Lund Troy C, Gupta Ashish O, Loes Daniel J, Nascene David R, Orchard Paul J
Department of Pediatrics, Division of Blood and Marrow Transplantation & Cellular Therapy, University of Minnesota Medical School, Minneapolis, MS, USA.
Department of Radiology, University of Minnesota Medical Center, Minneapolis, MS, USA.
Commun Med (Lond). 2025 May 23;5(1):196. doi: 10.1038/s43856-025-00915-6.
Adrenoleukodystrophy (ALD) is associated with disruption in very long chain fatty acid (VLCFA) processing due to a genetic mutation in the X-linked ABCD1 gene. The buildup of VLCFAs predisposes males to adrenal insufficiency (AI) and cerebral demyelination (cerebral ALD). If diagnosed early, these conditions can be treated effectively by hormone replacement and hematopoietic stem cell transplant, respectively. ALD is now included on the newborn screen panel in the majority of the United States. Thus far, there are no predictive tools to identify the development of early cerebral disease, necessitating frequent imaging surveillance with biannual MRIs starting at age 2 years through 12 years, then per annum for the remainder of the patient's life. A bloodborne biomarker has been desirable to efficiently predict the onset of cerebral disease and reduce the healthcare burden on the family as well as healthcare expense.

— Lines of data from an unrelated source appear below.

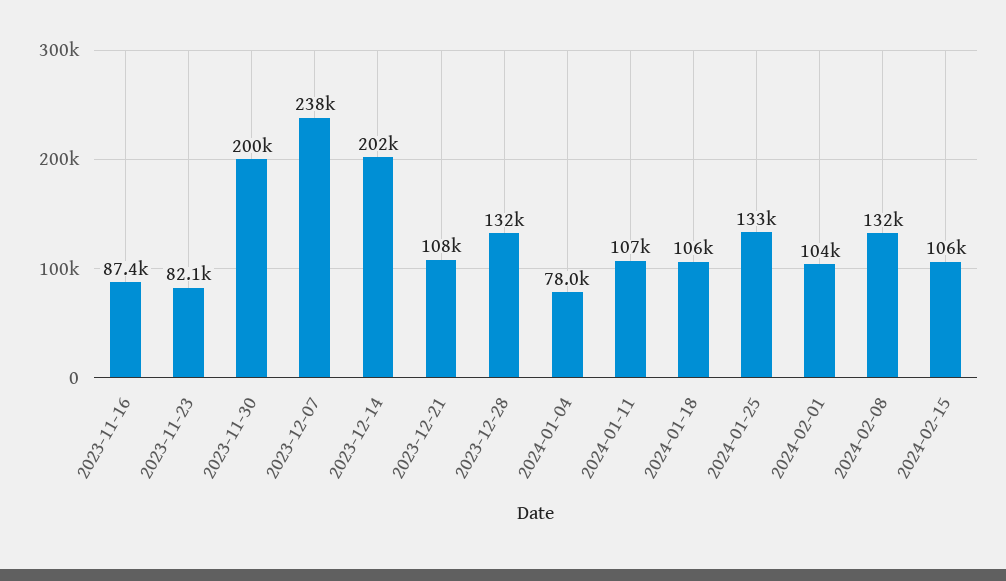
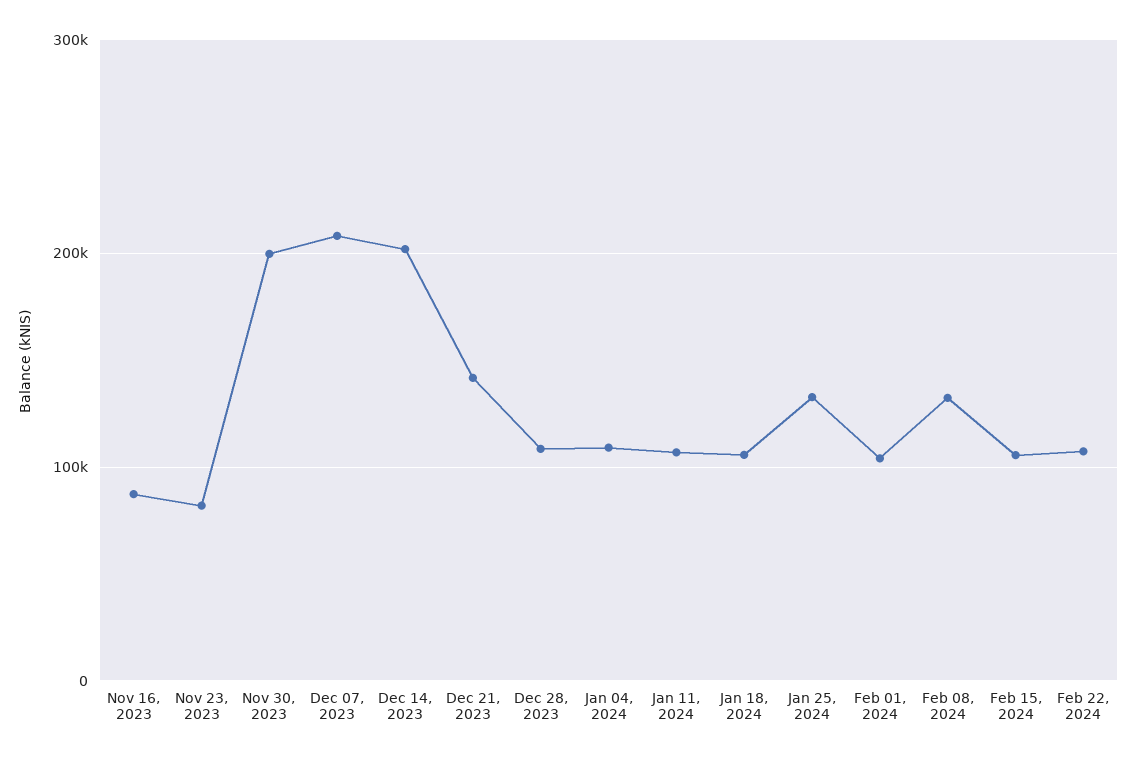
2023-12-07: 238000 -> 210000
2023-12-21: 108000 -> 140000
2023-12-28: 132000 -> 110000
2024-01-04: 78000 -> 110000
Feb 22, 2024: none -> 110000

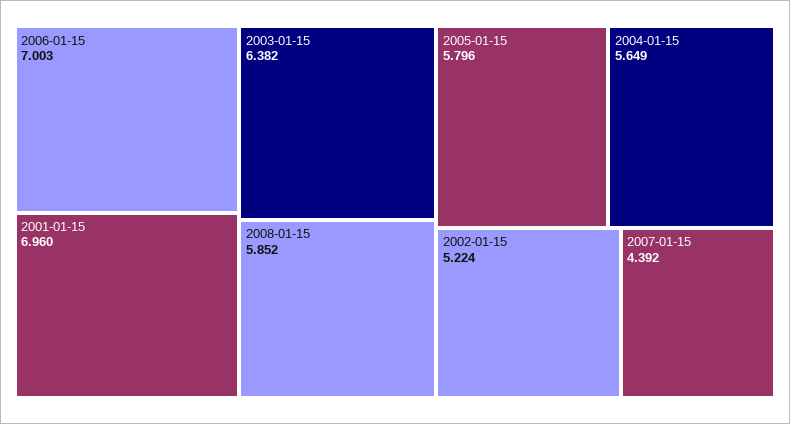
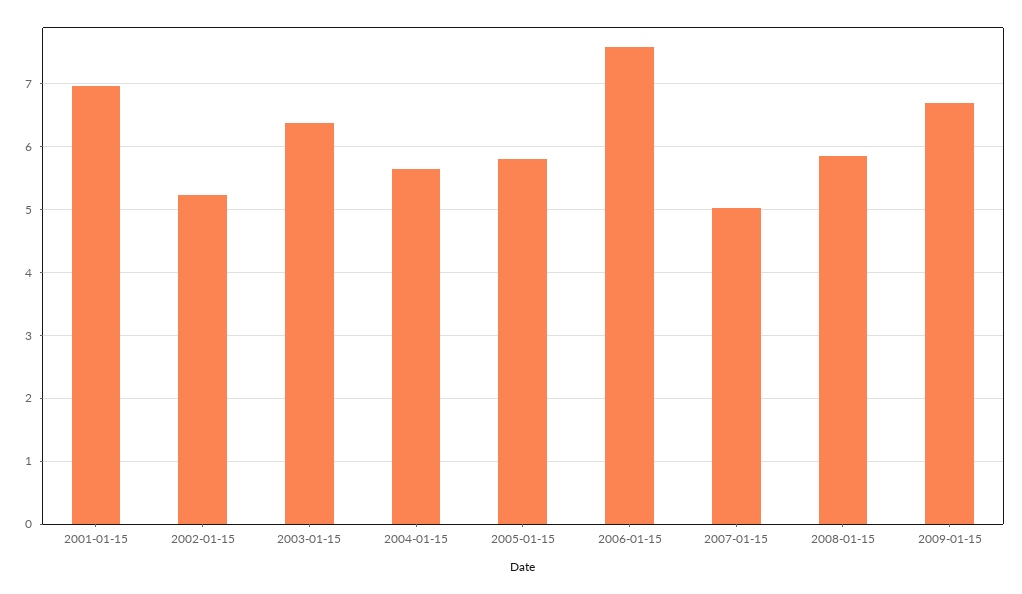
2006-01-15: 7.003 -> 7.6
2007-01-15: 4.392 -> 5
2009-01-15: none -> 6.7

We prospectively measured plasma neurofilament light (NfL) chain levels in five boys with ALD who ultimately developed cerebral ALD.
We describe that baseline plasma NfL levels can be established for boys with ALD and that an increase of 50% above baseline occurs at the time that cerebral disease develops.
As far as we are aware, this is the first report highlighting that a bloodborne biomarker, plasma NfL, could potentially be used as a concomitant indicator of cerebral disease initiation, thus simplifying surveillance for cerebral ALD.
肾上腺脑白质营养不良(ALD)与X连锁ABCD1基因突变导致的极长链脂肪酸(VLCFA)代谢紊乱有关。VLCFA的积累使男性易患肾上腺功能不全(AI)和脑脱髓鞘(脑型ALD)。如果早期诊断,这些病症可分别通过激素替代和造血干细胞移植得到有效治疗。目前美国大部分地区已将ALD纳入新生儿筛查项目。到目前为止,尚无预测工具可识别早期脑部疾病的发展情况,因此需要从2岁至12岁每半年进行一次MRI检查进行频繁的影像监测,之后在患者余生每年进行一次。人们一直期望有一种血液生物标志物能够有效预测脑部疾病的发作,并减轻家庭的医疗负担以及医疗费用。
我们前瞻性地测量了五名最终发展为脑型ALD的ALD男孩的血浆神经丝轻链(NfL)水平。
我们发现可以为ALD男孩建立基线血浆NfL水平,并且在脑部疾病发生时,血浆NfL水平会比基线升高50%。
据我们所知,这是第一份强调血液生物标志物血浆NfL可能作为脑部疾病起始的伴随指标的报告,从而简化了脑型ALD的监测。